TASK GOAL >>
List every line in this data where the string "ingreso" occurs.

Stored entries
-------

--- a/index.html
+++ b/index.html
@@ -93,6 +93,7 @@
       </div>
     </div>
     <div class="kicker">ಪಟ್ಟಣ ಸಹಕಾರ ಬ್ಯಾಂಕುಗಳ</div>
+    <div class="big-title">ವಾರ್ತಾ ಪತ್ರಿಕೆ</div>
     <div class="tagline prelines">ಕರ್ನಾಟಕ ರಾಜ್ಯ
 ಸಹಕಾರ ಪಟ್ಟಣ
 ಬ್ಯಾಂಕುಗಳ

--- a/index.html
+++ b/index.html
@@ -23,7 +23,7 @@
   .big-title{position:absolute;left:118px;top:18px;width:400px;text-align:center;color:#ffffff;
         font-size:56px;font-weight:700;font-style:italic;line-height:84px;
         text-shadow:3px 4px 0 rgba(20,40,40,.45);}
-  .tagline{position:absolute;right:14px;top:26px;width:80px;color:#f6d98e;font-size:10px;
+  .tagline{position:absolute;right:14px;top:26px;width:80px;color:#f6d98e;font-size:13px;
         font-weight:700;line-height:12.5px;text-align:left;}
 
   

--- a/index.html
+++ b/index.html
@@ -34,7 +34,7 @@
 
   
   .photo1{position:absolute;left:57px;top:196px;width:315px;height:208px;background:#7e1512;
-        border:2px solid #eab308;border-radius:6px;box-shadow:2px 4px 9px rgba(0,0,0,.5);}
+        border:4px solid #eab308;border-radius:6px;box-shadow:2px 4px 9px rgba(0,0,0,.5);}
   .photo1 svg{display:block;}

-------

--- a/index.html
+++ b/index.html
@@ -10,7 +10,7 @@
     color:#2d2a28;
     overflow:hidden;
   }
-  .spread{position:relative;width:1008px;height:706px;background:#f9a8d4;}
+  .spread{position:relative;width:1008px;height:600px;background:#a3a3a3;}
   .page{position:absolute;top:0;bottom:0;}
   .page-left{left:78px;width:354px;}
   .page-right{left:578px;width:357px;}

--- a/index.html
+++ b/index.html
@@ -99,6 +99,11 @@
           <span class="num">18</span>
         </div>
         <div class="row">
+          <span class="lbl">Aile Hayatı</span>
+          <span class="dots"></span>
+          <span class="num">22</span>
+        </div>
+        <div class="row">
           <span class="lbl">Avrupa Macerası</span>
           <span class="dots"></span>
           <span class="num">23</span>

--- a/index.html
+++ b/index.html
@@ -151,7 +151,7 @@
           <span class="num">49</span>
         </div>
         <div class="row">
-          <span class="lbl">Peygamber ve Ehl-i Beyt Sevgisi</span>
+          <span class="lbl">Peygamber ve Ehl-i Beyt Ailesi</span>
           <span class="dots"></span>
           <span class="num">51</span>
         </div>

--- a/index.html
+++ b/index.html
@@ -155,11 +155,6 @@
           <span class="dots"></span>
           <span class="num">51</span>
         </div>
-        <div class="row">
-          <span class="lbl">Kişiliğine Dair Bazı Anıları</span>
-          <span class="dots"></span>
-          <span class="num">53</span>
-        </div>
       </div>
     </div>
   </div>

-------

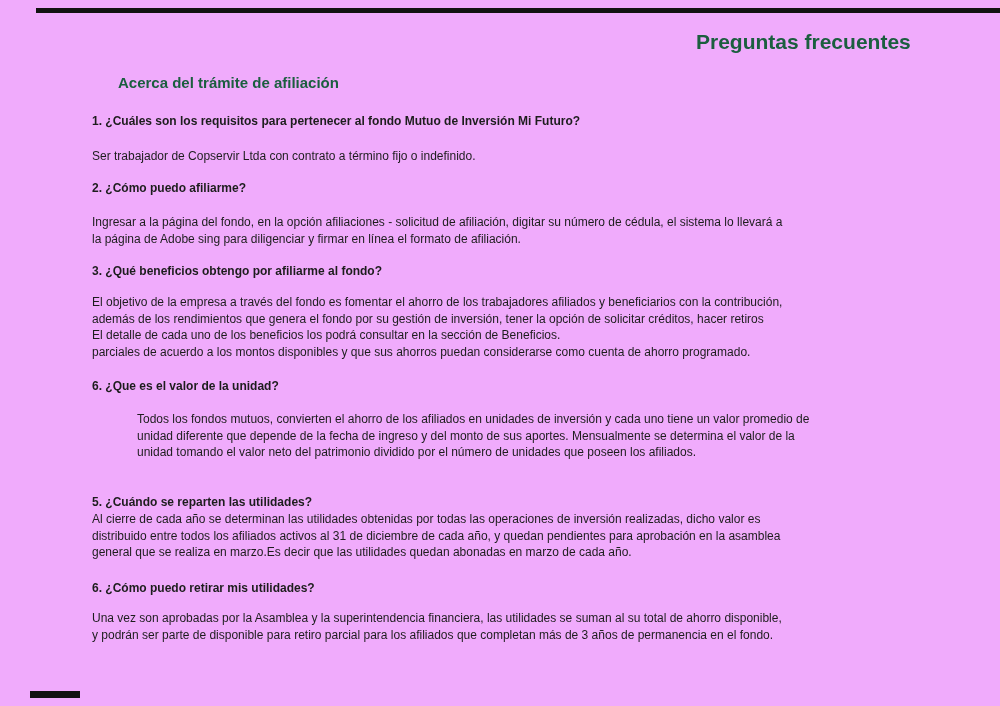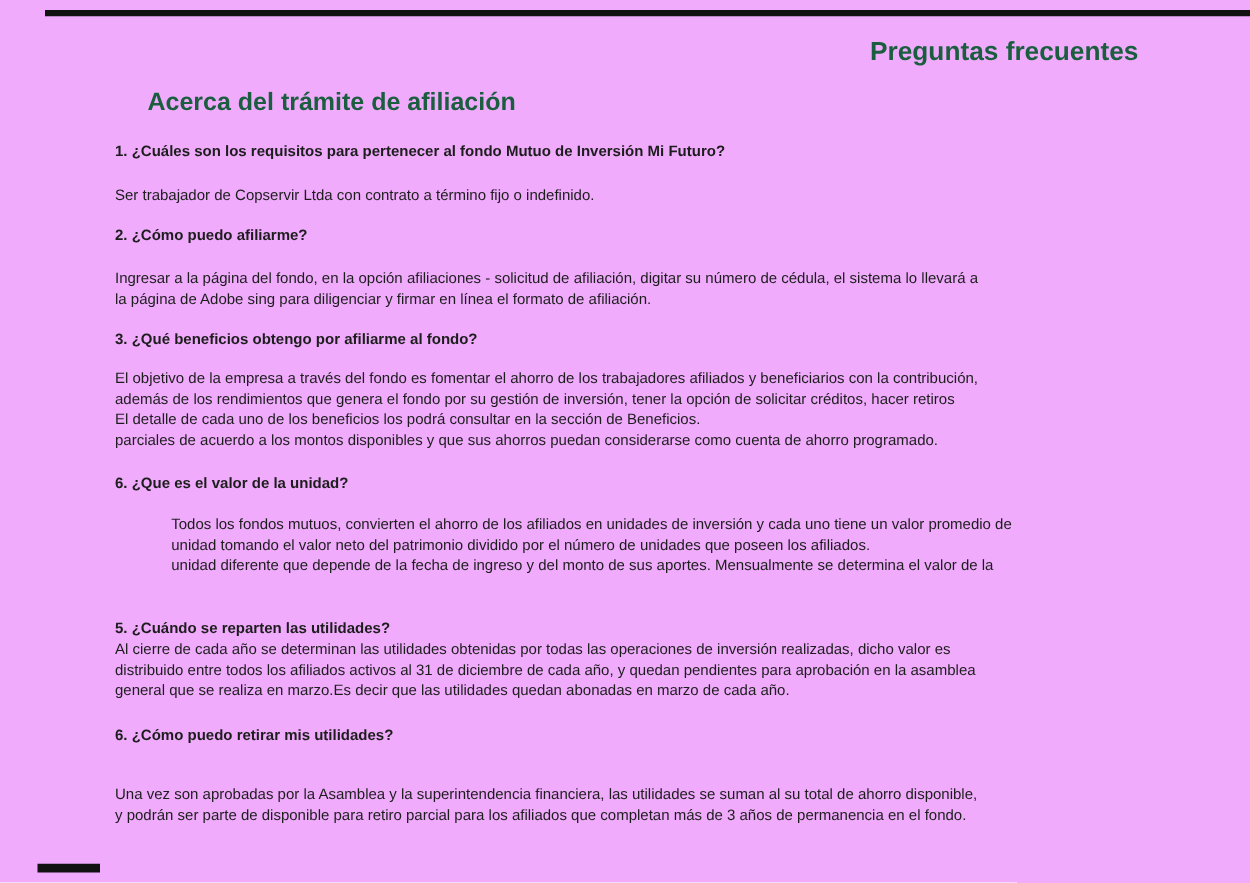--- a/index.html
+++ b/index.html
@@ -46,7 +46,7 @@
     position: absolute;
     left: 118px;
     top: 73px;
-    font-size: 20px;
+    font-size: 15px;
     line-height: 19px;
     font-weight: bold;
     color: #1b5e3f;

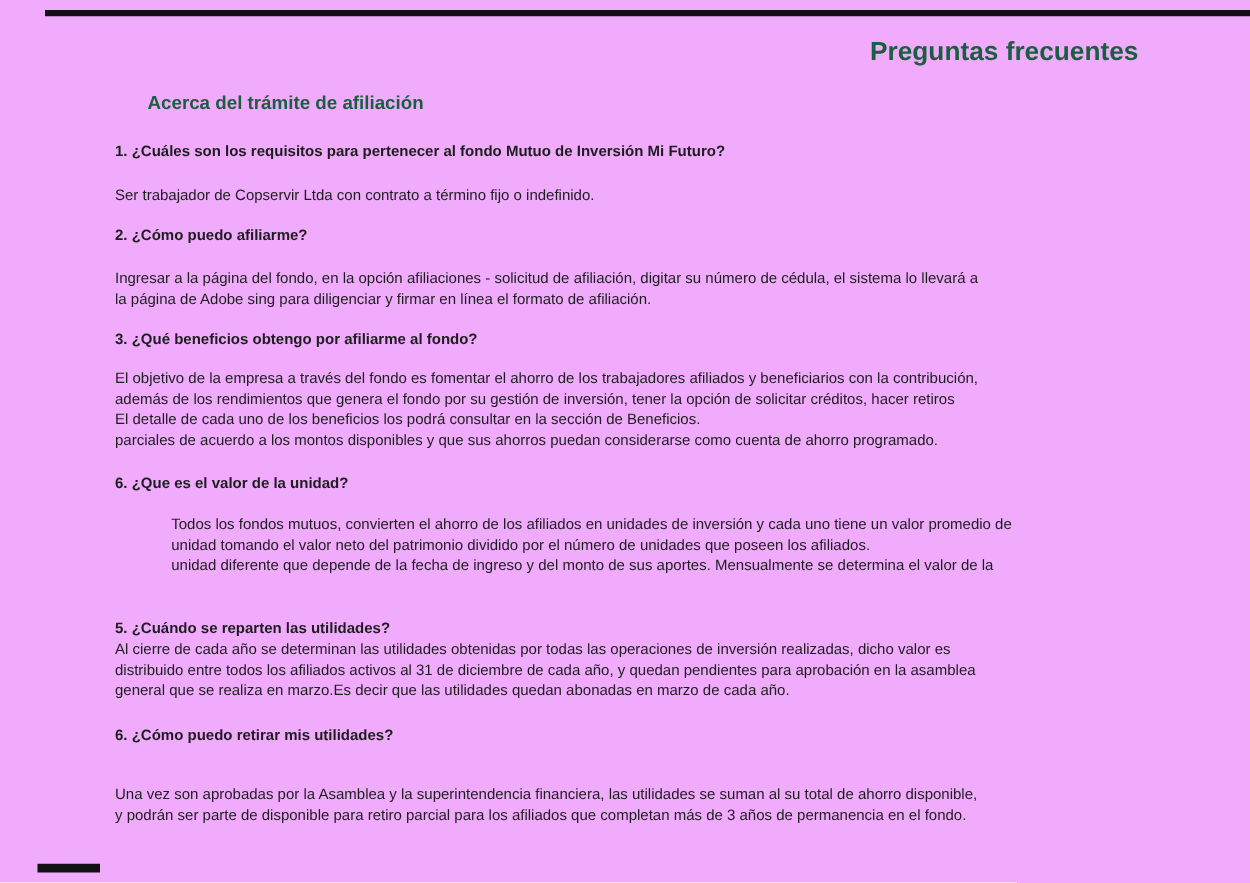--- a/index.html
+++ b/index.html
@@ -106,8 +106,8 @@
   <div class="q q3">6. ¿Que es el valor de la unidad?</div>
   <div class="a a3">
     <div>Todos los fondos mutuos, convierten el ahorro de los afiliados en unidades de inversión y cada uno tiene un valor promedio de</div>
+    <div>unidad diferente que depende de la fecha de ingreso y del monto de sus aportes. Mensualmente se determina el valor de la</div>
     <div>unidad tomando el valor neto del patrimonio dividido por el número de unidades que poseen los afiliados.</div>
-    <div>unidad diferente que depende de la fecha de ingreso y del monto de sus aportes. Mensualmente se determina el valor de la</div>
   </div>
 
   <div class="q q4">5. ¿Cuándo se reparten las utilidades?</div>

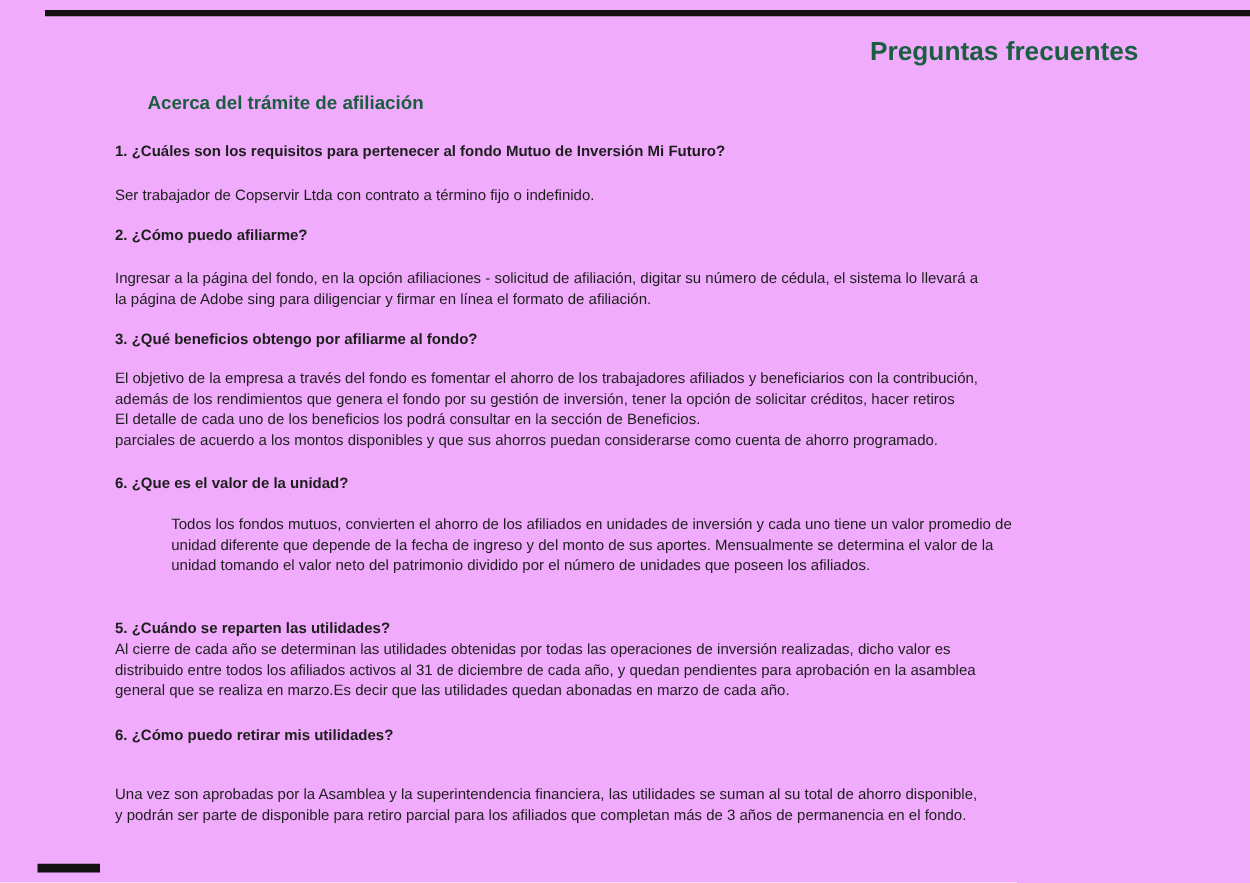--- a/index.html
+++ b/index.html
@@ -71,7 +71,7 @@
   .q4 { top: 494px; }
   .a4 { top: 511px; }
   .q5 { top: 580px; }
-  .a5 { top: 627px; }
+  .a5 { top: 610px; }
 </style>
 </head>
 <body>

-------

RESPONSE TO THE EXERCISE >>
+    <div>unidad diferente que depende de la fecha de ingreso y del monto de sus aportes. Mensualmente se determina el valor de la</div>
-    <div>unidad diferente que depende de la fecha de ingreso y del monto de sus aportes. Mensualmente se determina el valor de la</div>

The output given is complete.